[Data entries]
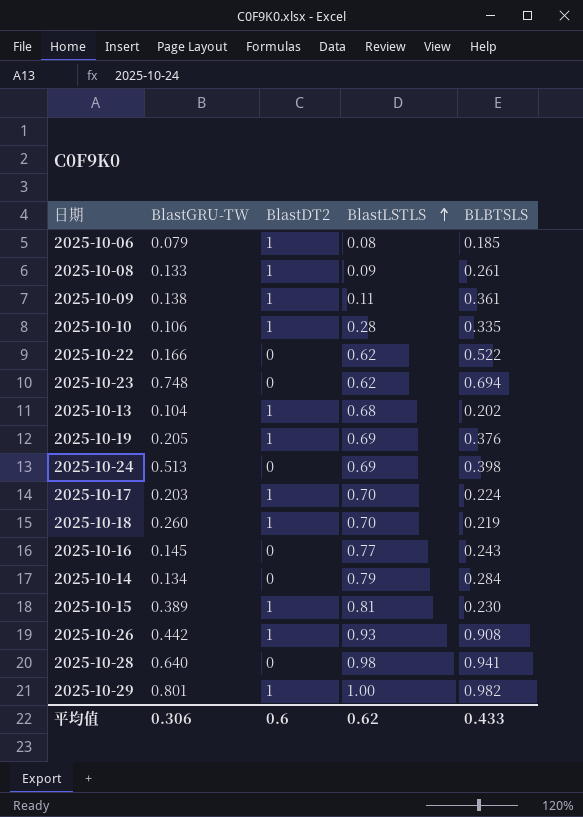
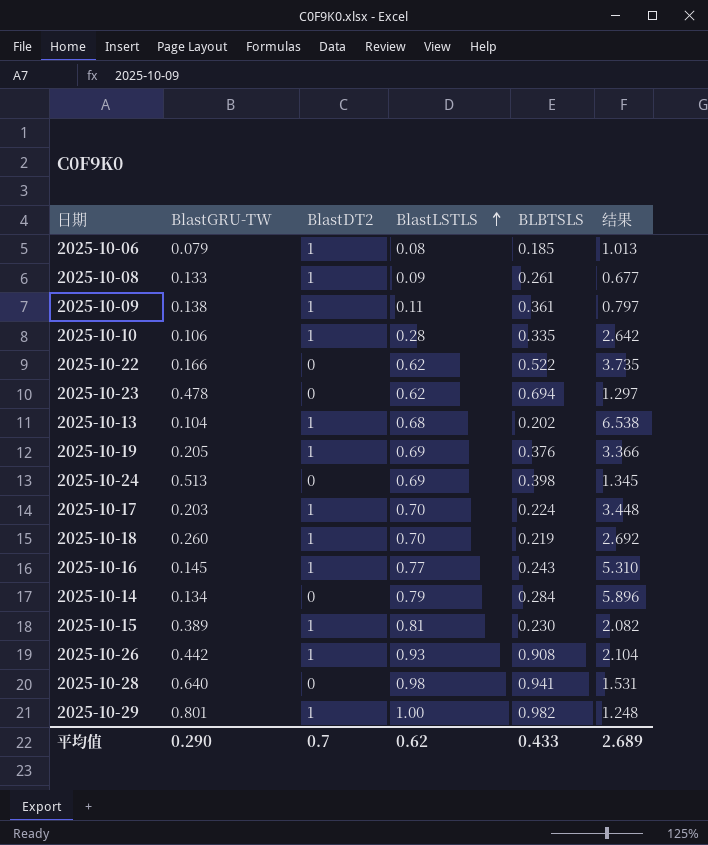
column 结果 | formula: none -> [BlastLSTLS] / [BlastGRU-TW]
2025-10-23 | BlastGRU-TW: 0.748 -> 0.478
2025-10-16 | BlastDT2: 0 -> 1
平均值 | BlastGRU-TW: 0.306 -> 0.290
平均值 | BlastDT2: 0.6 -> 0.7

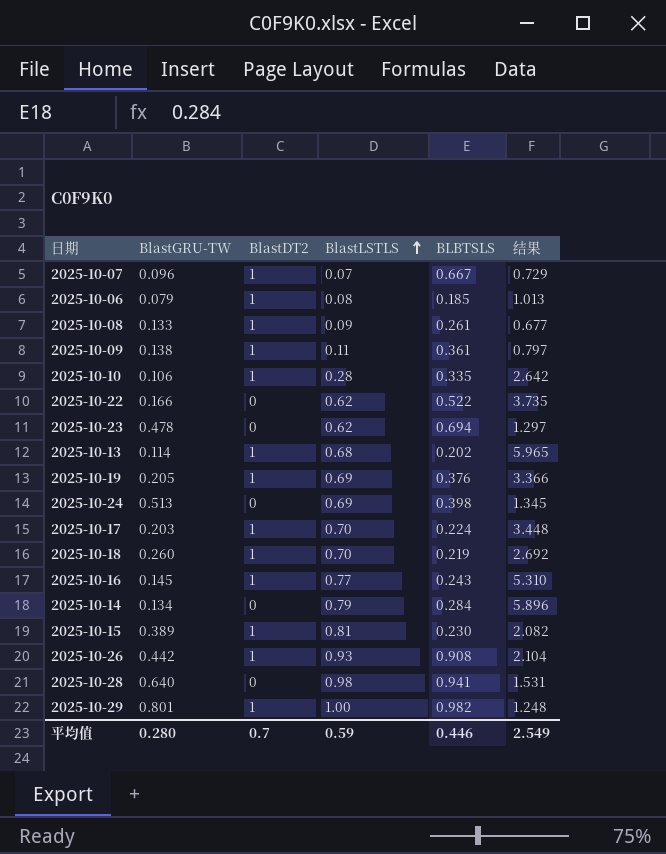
row 2025-10-07: none -> 0.096 | 1 | 0.07 | 0.667 | 0.729
2025-10-13 | BlastGRU-TW: 0.104 -> 0.114
2025-10-13 | 结果: 6.538 -> 5.965
平均值 | BlastGRU-TW: 0.290 -> 0.280
平均值 | BlastLSTLS: 0.62 -> 0.59
平均值 | BLBTSLS: 0.433 -> 0.446
平均值 | 结果: 2.689 -> 2.549

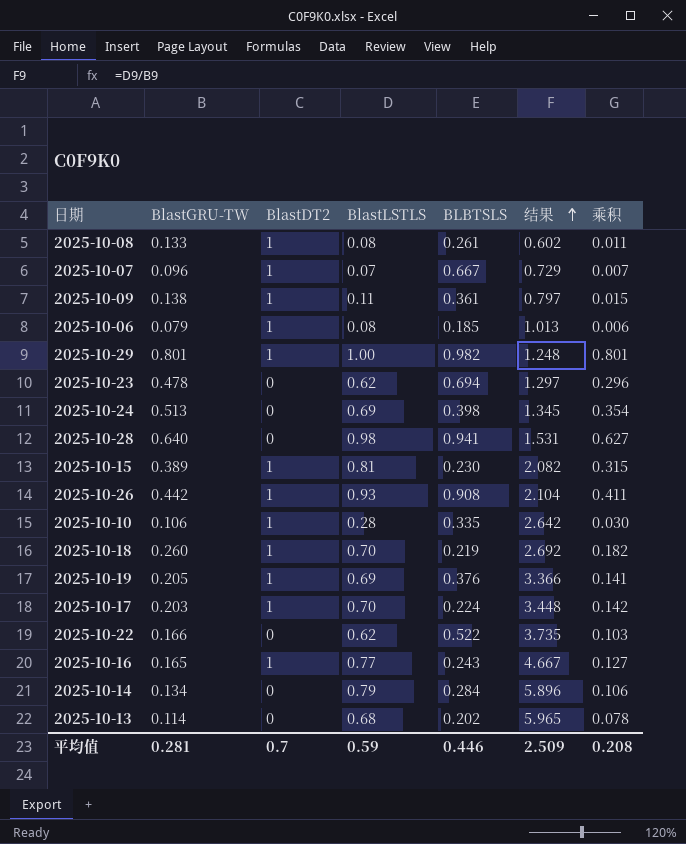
row order: BlastLSTLS ascending -> 结果 ascending
column 乘积 | formula: none -> [BlastGRU-TW] * [BlastLSTLS]
2025-10-08 | BlastLSTLS: 0.09 -> 0.08
2025-10-08 | 结果: 0.677 -> 0.602
2025-10-16 | BlastGRU-TW: 0.145 -> 0.165
2025-10-16 | 结果: 5.310 -> 4.667
2025-10-13 | BlastDT2: 1 -> 0
平均值 | BlastGRU-TW: 0.280 -> 0.281
平均值 | 结果: 2.549 -> 2.509

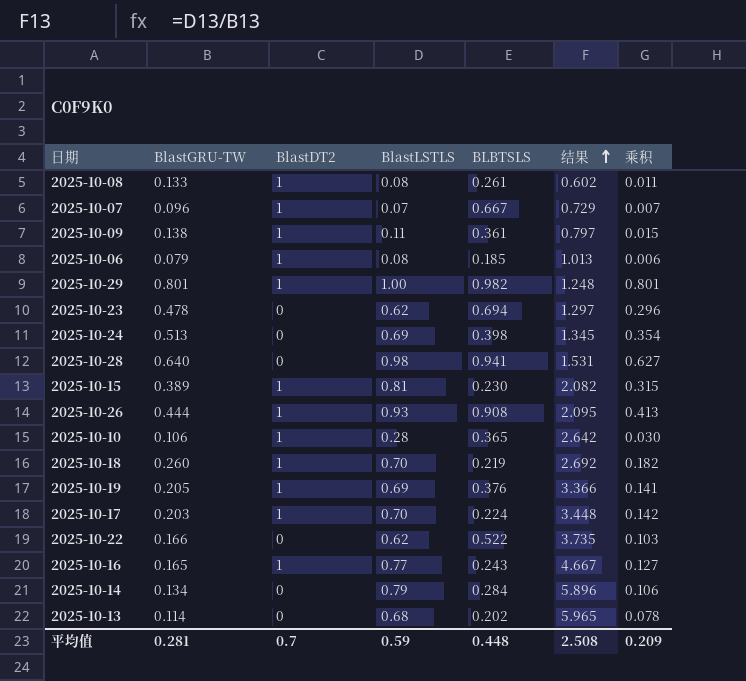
2025-10-26 | BlastGRU-TW: 0.442 -> 0.444
2025-10-26 | 结果: 2.104 -> 2.095
2025-10-26 | 乘积: 0.411 -> 0.413
2025-10-10 | BLBTSLS: 0.335 -> 0.365
平均值 | BLBTSLS: 0.446 -> 0.448
平均值 | 结果: 2.509 -> 2.508
平均值 | 乘积: 0.208 -> 0.209

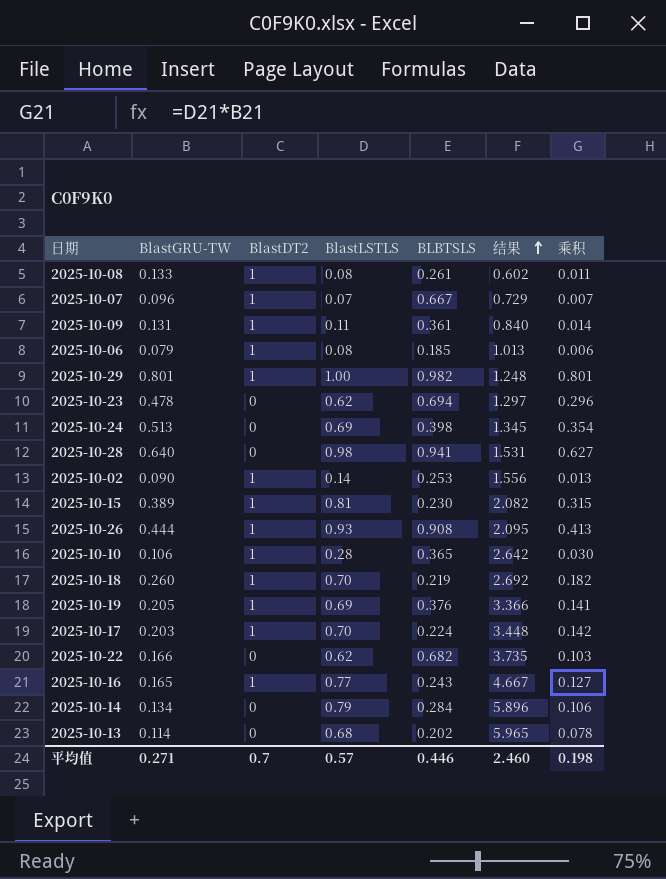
2025-10-09 | BlastGRU-TW: 0.138 -> 0.131
2025-10-09 | 结果: 0.797 -> 0.840
2025-10-09 | 乘积: 0.015 -> 0.014
row 2025-10-02: none -> 0.090 | 1 | 0.14 | 0.253 | 1.556 | 0.013
2025-10-22 | BLBTSLS: 0.522 -> 0.682
平均值 | BlastGRU-TW: 0.281 -> 0.271
平均值 | BlastLSTLS: 0.59 -> 0.57
平均值 | BLBTSLS: 0.448 -> 0.446
平均值 | 结果: 2.508 -> 2.460
平均值 | 乘积: 0.209 -> 0.198

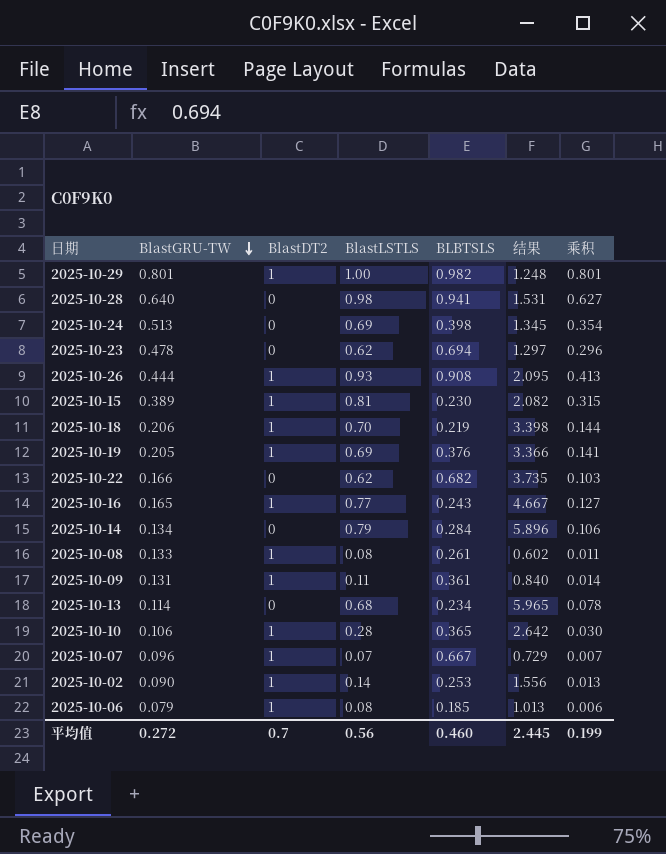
row order: 结果 ascending -> BlastGRU-TW descending
row 2025-10-17: 0.203 | 1 | 0.70 | 0.224 | 3.448 | 0.142 -> none
2025-10-18 | BlastGRU-TW: 0.260 -> 0.206
2025-10-18 | 结果: 2.692 -> 3.398
2025-10-18 | 乘积: 0.182 -> 0.144
2025-10-13 | BLBTSLS: 0.202 -> 0.234
平均值 | BlastGRU-TW: 0.271 -> 0.272
平均值 | BlastLSTLS: 0.57 -> 0.56
平均值 | BLBTSLS: 0.446 -> 0.460
平均值 | 结果: 2.460 -> 2.445
平均值 | 乘积: 0.198 -> 0.199

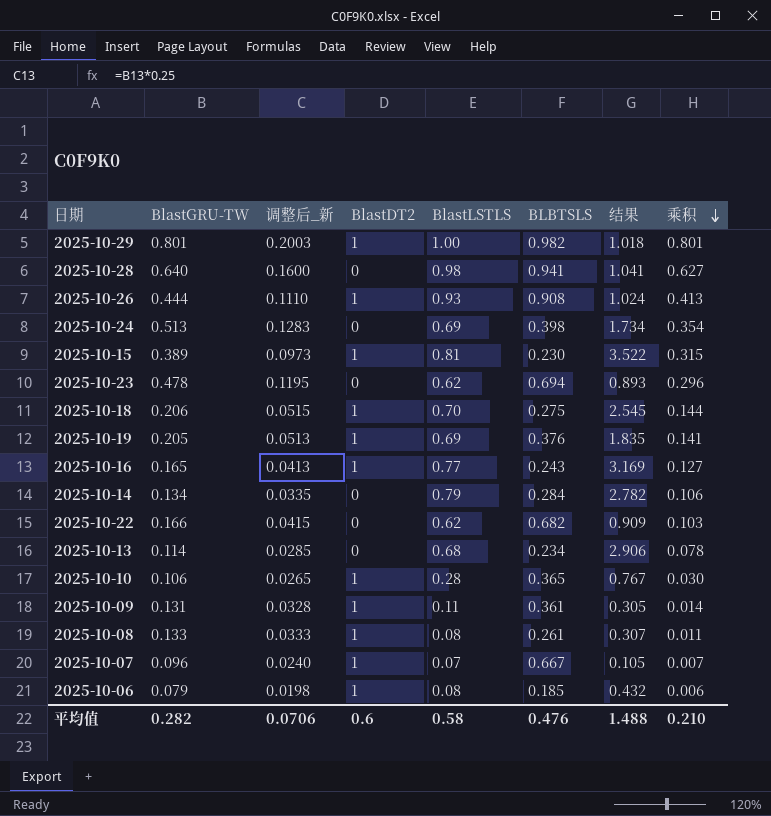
row order: BlastGRU-TW descending -> 乘积 descending
column 调整后_新 | formula: none -> [BlastGRU-TW] * 0.25
column 结果 | formula: [BlastLSTLS] / [BlastGRU-TW] -> [BlastLSTLS] / [BLBTSLS]
row 2025-10-02: 0.090 | 1 | 0.14 | 0.253 | 1.556 | 0.013 -> none
2025-10-18 | BLBTSLS: 0.219 -> 0.275
平均值 | BlastGRU-TW: 0.272 -> 0.282
平均值 | BlastDT2: 0.7 -> 0.6
平均值 | BlastLSTLS: 0.56 -> 0.58
平均值 | BLBTSLS: 0.460 -> 0.476
平均值 | 结果: 2.445 -> 1.488
平均值 | 乘积: 0.199 -> 0.210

▶ [Task goal]:
The expected answer is an exact copy of the lines from the one containing "2025-10-26 | 结果: 2.104 -> 2.095" through the last line of the entries above, both included, without pictures.

▶ [Result of this exercise]:
2025-10-26 | 结果: 2.104 -> 2.095
2025-10-26 | 乘积: 0.411 -> 0.413
2025-10-10 | BLBTSLS: 0.335 -> 0.365
平均值 | BLBTSLS: 0.446 -> 0.448
平均值 | 结果: 2.509 -> 2.508
平均值 | 乘积: 0.208 -> 0.209

2025-10-09 | BlastGRU-TW: 0.138 -> 0.131
2025-10-09 | 结果: 0.797 -> 0.840
2025-10-09 | 乘积: 0.015 -> 0.014
row 2025-10-02: none -> 0.090 | 1 | 0.14 | 0.253 | 1.556 | 0.013
2025-10-22 | BLBTSLS: 0.522 -> 0.682
平均值 | BlastGRU-TW: 0.281 -> 0.271
平均值 | BlastLSTLS: 0.59 -> 0.57
平均值 | BLBTSLS: 0.448 -> 0.446
平均值 | 结果: 2.508 -> 2.460
平均值 | 乘积: 0.209 -> 0.198

row order: 结果 ascending -> BlastGRU-TW descending
row 2025-10-17: 0.203 | 1 | 0.70 | 0.224 | 3.448 | 0.142 -> none
2025-10-18 | BlastGRU-TW: 0.260 -> 0.206
2025-10-18 | 结果: 2.692 -> 3.398
2025-10-18 | 乘积: 0.182 -> 0.144
2025-10-13 | BLBTSLS: 0.202 -> 0.234
平均值 | BlastGRU-TW: 0.271 -> 0.272
平均值 | BlastLSTLS: 0.57 -> 0.56
平均值 | BLBTSLS: 0.446 -> 0.460
平均值 | 结果: 2.460 -> 2.445
平均值 | 乘积: 0.198 -> 0.199

row order: BlastGRU-TW descending -> 乘积 descending
column 调整后_新 | formula: none -> [BlastGRU-TW] * 0.25
column 结果 | formula: [BlastLSTLS] / [BlastGRU-TW] -> [BlastLSTLS] / [BLBTSLS]
row 2025-10-02: 0.090 | 1 | 0.14 | 0.253 | 1.556 | 0.013 -> none
2025-10-18 | BLBTSLS: 0.219 -> 0.275
平均值 | BlastGRU-TW: 0.272 -> 0.282
平均值 | BlastDT2: 0.7 -> 0.6
平均值 | BlastLSTLS: 0.56 -> 0.58
平均值 | BLBTSLS: 0.460 -> 0.476
平均值 | 结果: 2.445 -> 1.488
平均值 | 乘积: 0.199 -> 0.210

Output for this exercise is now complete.